» Exercise:
From the entries below, reproduce exactly the line containing "<span>This feature is", the line containing "rate limiting rule</div>", and every line in between, with nothing added.

** Data records follows **

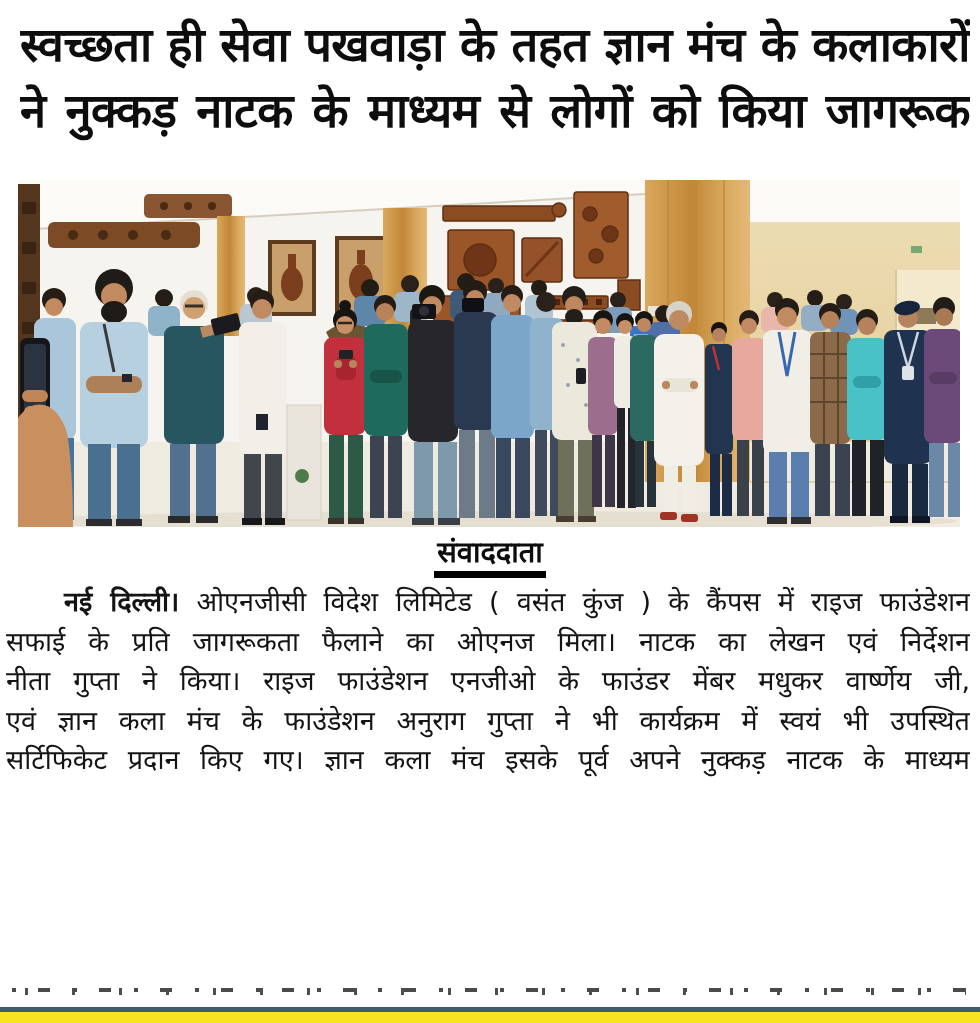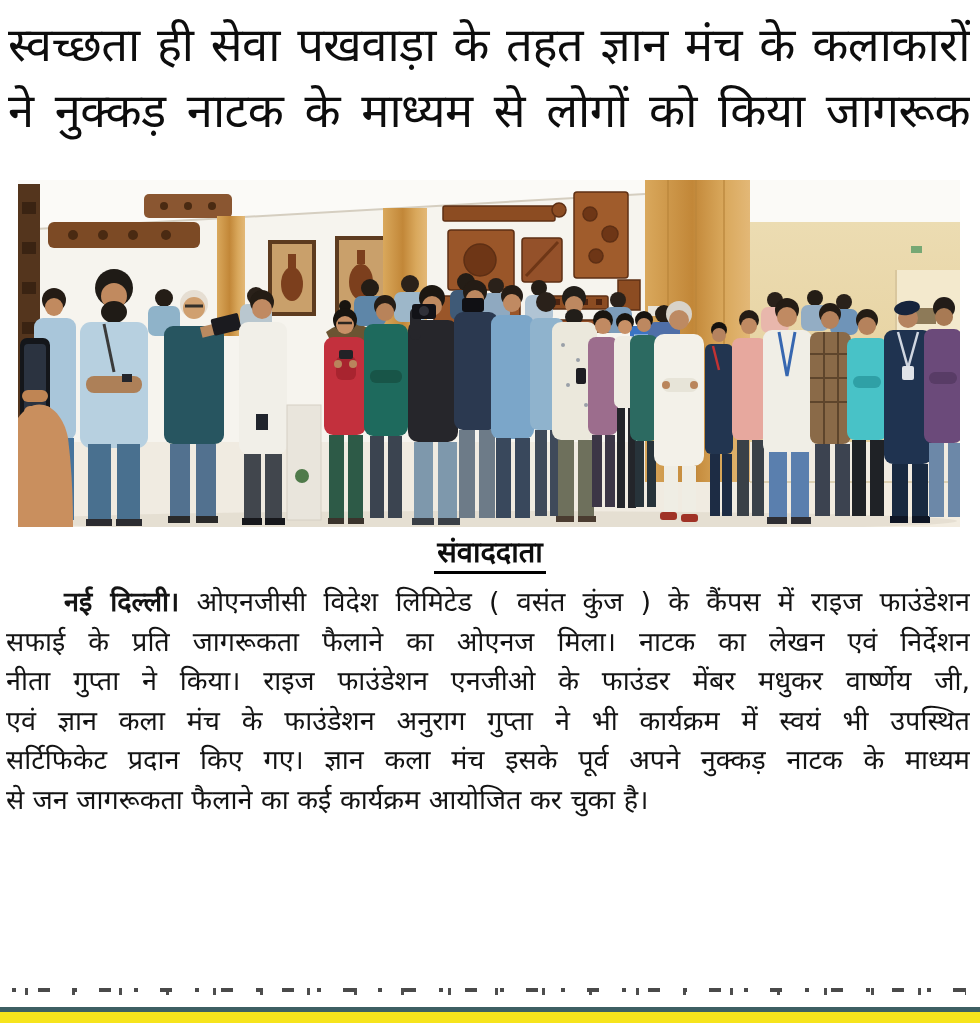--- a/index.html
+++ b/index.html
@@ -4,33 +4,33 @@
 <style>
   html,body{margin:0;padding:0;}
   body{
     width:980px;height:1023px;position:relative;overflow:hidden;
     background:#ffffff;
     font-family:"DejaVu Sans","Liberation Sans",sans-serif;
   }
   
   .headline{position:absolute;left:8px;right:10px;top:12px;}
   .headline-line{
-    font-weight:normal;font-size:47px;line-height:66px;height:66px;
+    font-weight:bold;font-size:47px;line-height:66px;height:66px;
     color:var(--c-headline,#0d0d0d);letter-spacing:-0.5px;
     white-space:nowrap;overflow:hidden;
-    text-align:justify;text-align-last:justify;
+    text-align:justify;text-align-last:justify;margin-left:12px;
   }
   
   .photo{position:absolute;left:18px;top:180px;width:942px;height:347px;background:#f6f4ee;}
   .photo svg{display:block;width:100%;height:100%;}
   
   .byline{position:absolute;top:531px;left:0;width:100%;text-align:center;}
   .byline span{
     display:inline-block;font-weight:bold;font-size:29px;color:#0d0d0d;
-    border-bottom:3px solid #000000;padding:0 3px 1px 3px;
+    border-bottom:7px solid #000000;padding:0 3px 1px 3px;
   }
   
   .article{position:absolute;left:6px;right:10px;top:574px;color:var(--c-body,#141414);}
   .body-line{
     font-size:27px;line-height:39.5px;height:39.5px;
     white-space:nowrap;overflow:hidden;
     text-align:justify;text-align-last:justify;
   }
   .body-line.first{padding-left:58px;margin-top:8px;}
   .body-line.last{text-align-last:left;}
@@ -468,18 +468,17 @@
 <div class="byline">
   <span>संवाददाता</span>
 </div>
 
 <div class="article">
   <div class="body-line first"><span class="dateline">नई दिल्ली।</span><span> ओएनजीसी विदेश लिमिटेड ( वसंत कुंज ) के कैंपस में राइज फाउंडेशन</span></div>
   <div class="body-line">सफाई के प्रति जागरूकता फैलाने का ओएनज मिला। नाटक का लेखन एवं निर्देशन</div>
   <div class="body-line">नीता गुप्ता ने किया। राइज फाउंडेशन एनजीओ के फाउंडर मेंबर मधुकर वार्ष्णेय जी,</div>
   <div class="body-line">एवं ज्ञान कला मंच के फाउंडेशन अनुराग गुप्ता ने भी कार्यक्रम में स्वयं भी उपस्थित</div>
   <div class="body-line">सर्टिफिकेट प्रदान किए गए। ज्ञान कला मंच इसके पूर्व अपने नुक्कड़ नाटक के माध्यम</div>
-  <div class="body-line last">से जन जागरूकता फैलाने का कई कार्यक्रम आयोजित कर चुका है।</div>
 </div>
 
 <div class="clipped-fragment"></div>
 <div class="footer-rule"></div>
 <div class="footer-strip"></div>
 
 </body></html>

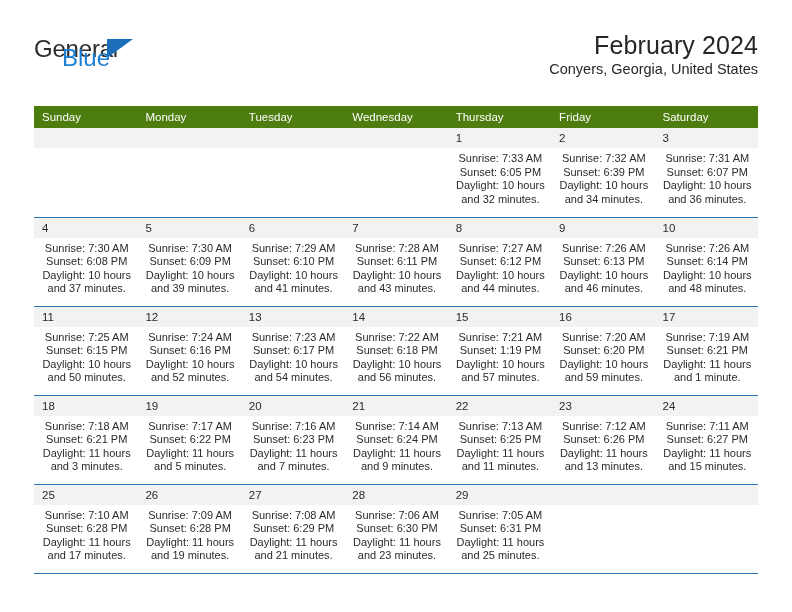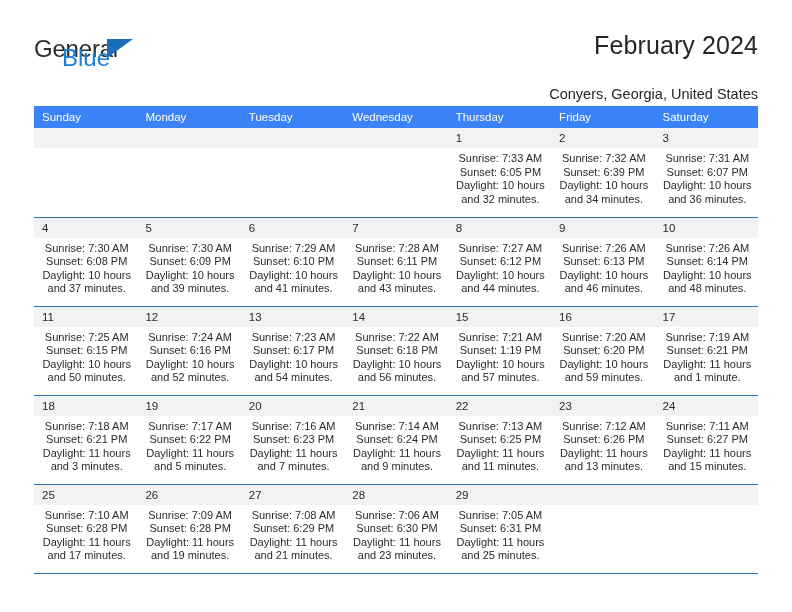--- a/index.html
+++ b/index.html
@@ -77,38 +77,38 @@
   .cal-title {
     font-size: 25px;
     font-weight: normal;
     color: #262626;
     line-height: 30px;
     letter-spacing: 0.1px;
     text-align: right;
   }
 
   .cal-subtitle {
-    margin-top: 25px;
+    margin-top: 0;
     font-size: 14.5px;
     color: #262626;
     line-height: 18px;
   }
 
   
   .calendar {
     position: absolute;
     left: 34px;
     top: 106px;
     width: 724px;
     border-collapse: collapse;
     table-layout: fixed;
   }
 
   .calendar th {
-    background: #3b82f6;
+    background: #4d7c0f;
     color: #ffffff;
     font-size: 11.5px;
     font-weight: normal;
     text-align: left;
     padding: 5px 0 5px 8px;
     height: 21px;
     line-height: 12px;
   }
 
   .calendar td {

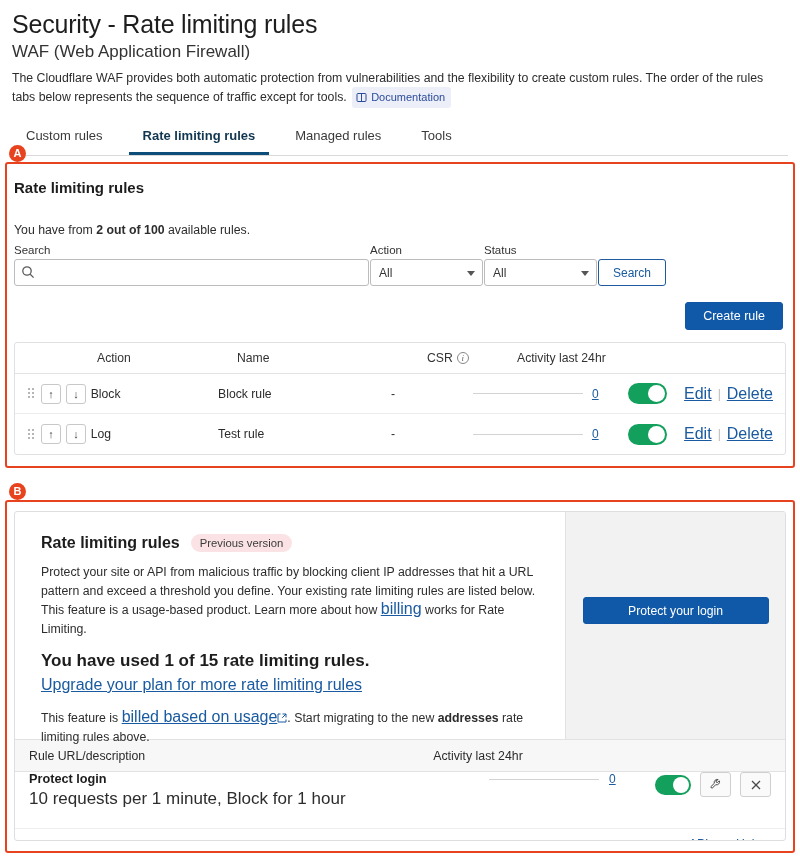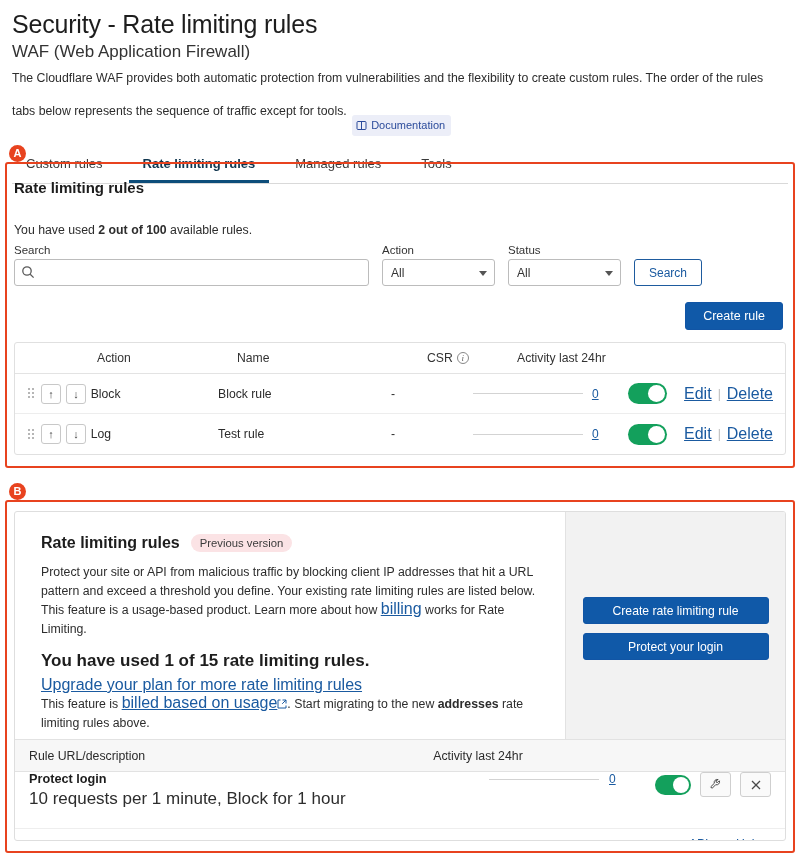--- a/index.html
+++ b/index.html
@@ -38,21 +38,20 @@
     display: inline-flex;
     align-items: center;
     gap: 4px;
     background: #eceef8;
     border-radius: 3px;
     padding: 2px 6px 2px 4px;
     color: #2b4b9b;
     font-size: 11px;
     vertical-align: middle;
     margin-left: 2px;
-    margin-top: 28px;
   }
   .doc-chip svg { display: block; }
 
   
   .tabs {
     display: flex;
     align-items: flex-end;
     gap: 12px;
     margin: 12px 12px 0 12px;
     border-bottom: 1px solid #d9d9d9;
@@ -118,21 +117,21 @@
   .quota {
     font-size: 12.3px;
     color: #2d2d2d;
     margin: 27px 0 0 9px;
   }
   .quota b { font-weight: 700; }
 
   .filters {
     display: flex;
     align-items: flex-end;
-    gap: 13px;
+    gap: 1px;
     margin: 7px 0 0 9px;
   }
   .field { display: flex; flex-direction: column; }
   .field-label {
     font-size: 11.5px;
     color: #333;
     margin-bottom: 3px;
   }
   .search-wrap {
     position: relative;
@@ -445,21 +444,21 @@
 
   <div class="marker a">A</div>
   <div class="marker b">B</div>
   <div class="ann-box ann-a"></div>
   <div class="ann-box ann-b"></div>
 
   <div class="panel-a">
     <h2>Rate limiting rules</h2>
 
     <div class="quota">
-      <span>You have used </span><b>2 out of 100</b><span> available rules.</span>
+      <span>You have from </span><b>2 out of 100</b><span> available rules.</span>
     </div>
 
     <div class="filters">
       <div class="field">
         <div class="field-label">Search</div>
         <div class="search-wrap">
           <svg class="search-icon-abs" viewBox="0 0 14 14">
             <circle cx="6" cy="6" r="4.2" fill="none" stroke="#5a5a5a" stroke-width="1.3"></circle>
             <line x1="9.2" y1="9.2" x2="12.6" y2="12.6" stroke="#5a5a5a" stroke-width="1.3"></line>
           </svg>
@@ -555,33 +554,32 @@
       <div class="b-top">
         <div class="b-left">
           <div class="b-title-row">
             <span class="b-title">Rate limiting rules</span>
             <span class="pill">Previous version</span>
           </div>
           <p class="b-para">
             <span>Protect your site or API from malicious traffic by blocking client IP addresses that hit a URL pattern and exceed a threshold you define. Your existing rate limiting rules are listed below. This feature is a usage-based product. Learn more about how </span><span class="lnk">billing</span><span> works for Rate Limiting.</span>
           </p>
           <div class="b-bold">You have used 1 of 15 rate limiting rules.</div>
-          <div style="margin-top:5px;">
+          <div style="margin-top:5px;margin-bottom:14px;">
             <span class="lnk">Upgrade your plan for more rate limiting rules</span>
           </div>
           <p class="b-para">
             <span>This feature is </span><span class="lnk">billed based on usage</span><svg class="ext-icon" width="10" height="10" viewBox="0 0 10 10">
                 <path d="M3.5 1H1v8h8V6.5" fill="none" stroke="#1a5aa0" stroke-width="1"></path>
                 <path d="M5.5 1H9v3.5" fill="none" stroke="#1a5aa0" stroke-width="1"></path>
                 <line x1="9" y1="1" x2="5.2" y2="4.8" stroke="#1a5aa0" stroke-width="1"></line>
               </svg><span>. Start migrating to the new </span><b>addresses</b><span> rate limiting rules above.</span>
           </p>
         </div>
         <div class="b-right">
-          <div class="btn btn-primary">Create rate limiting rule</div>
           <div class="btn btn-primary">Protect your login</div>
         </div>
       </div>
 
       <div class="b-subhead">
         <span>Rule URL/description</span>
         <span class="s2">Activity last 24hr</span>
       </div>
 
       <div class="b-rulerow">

** End of Data records **

» Answer space:
             <span>This feature is </span><span class="lnk">billed based on usage</span><svg class="ext-icon" width="10" height="10" viewBox="0 0 10 10">
                 <path d="M3.5 1H1v8h8V6.5" fill="none" stroke="#1a5aa0" stroke-width="1"></path>
                 <path d="M5.5 1H9v3.5" fill="none" stroke="#1a5aa0" stroke-width="1"></path>
                 <line x1="9" y1="1" x2="5.2" y2="4.8" stroke="#1a5aa0" stroke-width="1"></line>
               </svg><span>. Start migrating to the new </span><b>addresses</b><span> rate limiting rules above.</span>
           </p>
         </div>
         <div class="b-right">
-          <div class="btn btn-primary">Create rate limiting rule</div>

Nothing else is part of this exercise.